Cancer sticks around but it's not useful.

> If I were in Nazi Germany, the rational thing would be to not help any jew.

This is absurd. Depending on what you knew at the time, it may have been by
far the rational thing to help jews. Because then when it's over, you could
claim you were one of the few who helped, and wouldn't be as guilty as all the
rest.

> People who have faith have one absolute advantage over those who do not -
> their path is always clear. They know what they are doing, they know why
> they are doing it, and even when they doubt, they can always fall back in
> blind trust in some invisible thing.

I fail to see how this is an advantage. Suppose you had a well-defined,
crystal-clear path walking off a cliff. That's good just because it's clear?
Also I'm not convinced that faithful actually have clear paths; they're just
as confused as the rest of us, but they don't like to think about that.

> And they are happier, because as each step along their route unfolds and
> turns out to be right, their faith increases and their belief that the
> problems will always be overcome with more faith grows.

And this is where I suspect this author is simply a troll. Is it really the
case that the faithful are happier than other people? This contradicts my
experience. I think the faithful are probably no more or less happy than
anyone else. Indeed, frequently faith is a source of unhappiness, like any
time they are faced with something that contradicts their faith.

This statements also claims "as each step along their route unfolds and turns
out to be right", but actually they are right less often than rational people!
And the author has ignored all the times when they turn out to be wrong. Being
wrong more often than rational people isn't a bad thing?

> Don't dismiss blind belief in something. It's an extra-ordinary tool. It's
> fundamentally human, and when you rationalize it away, you are are taking
> away one of those quirks that make us human - those strange things like love
> and laughter and revenge that should not be there, but are, and separate us
> from machines.

Personally, I see faith as a meme, and we are seeing its tricks in action
here. It's taking something that's not extraordinary or useful and making it
sound extraordinary and useful. It's not, but it needs you to think it is to
survive.

------
billybob
An interesting point. "I must design this well" or "I must code this
beautifully" are inner drives that don't necessarily have rational thought
behind them.

But then, the real truth behind this is that all rational thought rests on
faith. "A projectile launched thusly will follow this path, because this is
the formula that describes it, because it will follow previously observed
patterns, because the universe behaves consistently, because the universe is
rational, because... well, I just have to believe that it is."

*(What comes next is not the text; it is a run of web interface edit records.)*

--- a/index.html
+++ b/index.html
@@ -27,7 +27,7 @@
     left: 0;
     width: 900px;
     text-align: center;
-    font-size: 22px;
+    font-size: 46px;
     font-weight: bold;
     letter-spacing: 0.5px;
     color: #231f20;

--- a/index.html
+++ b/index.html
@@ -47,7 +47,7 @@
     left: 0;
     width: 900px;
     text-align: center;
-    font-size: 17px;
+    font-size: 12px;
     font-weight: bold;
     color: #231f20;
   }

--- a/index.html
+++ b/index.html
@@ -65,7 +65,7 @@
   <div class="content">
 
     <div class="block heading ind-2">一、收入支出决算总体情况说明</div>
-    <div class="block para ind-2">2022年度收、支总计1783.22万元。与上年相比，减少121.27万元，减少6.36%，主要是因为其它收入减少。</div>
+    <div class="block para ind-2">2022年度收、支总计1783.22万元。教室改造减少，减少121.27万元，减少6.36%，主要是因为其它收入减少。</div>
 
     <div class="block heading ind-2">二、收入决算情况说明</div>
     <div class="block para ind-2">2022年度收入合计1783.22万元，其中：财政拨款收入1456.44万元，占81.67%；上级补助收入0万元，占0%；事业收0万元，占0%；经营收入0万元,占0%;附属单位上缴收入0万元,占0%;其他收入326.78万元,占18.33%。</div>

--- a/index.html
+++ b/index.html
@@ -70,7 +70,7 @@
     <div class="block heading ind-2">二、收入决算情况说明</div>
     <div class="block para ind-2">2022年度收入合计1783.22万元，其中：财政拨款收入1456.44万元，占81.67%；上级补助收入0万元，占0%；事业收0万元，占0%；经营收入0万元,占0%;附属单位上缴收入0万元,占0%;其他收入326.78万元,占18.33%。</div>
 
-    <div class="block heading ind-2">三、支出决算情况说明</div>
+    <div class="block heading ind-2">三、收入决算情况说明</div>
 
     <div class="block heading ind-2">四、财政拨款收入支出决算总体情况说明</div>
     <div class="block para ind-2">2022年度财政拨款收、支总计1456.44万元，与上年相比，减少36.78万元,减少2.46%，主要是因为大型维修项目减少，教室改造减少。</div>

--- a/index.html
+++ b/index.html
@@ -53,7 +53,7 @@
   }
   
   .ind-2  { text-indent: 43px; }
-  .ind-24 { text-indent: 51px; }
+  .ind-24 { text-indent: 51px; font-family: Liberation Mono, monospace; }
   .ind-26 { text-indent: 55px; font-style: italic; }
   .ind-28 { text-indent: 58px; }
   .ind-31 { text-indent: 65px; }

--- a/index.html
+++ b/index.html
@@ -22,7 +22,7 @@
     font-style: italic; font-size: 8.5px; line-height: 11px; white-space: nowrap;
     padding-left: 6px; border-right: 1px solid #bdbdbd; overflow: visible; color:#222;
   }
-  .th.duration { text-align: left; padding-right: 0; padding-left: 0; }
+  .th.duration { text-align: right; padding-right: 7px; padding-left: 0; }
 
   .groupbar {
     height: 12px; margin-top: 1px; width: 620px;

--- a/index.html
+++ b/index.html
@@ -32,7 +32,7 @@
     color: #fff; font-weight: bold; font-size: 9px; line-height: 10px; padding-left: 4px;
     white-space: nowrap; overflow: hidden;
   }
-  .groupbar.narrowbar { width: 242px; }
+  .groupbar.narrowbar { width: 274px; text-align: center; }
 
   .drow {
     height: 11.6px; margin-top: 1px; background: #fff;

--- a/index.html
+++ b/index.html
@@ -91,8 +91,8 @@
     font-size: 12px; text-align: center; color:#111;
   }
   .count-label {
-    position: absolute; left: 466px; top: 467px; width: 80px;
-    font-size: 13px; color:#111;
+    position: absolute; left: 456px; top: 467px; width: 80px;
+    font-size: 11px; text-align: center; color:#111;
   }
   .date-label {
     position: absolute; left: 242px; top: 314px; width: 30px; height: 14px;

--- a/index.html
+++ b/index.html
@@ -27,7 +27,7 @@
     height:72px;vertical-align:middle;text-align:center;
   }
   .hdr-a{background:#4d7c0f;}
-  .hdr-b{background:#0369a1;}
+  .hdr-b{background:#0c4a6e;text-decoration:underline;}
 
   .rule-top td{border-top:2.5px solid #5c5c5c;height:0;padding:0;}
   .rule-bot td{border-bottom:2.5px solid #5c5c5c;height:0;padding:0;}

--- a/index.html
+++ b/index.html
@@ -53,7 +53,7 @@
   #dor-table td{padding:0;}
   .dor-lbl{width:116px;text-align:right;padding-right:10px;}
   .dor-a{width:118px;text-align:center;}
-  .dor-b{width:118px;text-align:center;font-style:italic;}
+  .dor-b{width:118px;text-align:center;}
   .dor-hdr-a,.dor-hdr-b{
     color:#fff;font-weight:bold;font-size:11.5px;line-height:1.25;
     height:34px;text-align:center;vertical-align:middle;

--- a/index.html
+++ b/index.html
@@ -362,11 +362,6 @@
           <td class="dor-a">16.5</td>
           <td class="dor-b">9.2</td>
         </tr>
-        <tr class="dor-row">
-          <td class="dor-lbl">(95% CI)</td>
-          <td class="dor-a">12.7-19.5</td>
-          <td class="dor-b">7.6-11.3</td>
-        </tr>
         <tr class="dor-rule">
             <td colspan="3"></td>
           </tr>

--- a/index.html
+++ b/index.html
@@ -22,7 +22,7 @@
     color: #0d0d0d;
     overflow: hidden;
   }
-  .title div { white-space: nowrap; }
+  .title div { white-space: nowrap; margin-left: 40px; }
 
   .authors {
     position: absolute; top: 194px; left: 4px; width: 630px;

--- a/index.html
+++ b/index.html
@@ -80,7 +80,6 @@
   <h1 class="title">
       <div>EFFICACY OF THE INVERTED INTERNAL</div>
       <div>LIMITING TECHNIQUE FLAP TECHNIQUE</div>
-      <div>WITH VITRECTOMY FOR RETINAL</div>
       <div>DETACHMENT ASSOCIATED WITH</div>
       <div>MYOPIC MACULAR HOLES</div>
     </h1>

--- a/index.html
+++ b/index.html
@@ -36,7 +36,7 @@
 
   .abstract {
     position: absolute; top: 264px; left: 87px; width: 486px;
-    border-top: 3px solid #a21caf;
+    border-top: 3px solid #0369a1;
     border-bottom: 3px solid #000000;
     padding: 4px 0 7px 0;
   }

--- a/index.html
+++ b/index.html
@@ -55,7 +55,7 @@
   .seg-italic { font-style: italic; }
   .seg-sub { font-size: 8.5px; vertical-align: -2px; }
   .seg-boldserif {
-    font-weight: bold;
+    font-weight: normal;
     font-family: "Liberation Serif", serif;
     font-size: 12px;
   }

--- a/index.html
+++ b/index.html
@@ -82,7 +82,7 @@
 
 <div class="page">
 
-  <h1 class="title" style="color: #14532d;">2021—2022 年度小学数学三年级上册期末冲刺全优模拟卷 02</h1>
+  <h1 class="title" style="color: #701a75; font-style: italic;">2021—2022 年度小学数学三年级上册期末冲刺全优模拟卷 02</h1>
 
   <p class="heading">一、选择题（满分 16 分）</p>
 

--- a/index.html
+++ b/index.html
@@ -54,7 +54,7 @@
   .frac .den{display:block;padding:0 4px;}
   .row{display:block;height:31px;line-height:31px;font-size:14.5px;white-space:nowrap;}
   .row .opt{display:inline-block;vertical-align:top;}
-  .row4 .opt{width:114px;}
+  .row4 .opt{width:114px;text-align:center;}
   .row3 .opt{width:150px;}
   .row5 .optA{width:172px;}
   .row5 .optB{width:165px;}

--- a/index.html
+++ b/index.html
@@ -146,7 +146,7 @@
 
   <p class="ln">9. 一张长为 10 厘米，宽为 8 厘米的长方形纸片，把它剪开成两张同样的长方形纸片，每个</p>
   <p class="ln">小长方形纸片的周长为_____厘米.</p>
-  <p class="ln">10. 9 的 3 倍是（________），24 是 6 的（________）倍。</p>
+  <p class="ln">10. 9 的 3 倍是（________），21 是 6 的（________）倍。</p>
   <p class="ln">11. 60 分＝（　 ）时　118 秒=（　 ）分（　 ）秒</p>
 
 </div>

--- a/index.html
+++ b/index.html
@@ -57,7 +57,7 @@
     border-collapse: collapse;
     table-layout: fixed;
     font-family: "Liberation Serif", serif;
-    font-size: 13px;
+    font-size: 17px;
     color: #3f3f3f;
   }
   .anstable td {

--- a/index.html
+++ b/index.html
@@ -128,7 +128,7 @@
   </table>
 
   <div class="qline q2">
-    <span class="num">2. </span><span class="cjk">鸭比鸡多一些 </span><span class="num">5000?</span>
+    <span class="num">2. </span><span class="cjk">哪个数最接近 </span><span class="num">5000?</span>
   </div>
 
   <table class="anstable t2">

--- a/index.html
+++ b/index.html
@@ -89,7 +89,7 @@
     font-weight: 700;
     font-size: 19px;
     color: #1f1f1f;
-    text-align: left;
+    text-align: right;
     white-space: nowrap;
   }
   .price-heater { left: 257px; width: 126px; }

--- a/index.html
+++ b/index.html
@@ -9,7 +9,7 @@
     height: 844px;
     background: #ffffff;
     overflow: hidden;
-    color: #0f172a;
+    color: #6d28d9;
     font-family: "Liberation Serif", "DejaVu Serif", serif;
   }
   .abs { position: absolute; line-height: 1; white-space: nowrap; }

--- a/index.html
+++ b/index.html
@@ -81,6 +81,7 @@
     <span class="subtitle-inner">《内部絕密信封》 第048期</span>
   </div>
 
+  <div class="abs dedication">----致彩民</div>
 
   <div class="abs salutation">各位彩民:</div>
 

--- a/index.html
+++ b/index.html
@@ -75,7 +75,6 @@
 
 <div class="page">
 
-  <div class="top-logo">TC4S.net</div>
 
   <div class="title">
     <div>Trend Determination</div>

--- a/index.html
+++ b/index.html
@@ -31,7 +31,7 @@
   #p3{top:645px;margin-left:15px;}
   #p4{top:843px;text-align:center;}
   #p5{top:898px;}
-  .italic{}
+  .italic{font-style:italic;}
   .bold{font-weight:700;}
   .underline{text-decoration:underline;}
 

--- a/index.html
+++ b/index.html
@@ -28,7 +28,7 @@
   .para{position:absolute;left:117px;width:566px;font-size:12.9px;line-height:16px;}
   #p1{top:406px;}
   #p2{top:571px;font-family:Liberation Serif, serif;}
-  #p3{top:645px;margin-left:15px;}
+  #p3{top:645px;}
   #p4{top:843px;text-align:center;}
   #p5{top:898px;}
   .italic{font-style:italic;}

Or "I will strive to write clean code, which is good because clean code is
easier to understand, which is good because it helps others, which is good
because... well, I just believe that it is."

Whenever somebody says "we should reduce dependency on oil" or "we should
regulate mortgage trading" or "ruby is a great programming language" or
whatever, they're using a whole system of values that, at bottom, is not
rational. You value something, period. You assume something, and go from
there.

None of us are superior in this regard.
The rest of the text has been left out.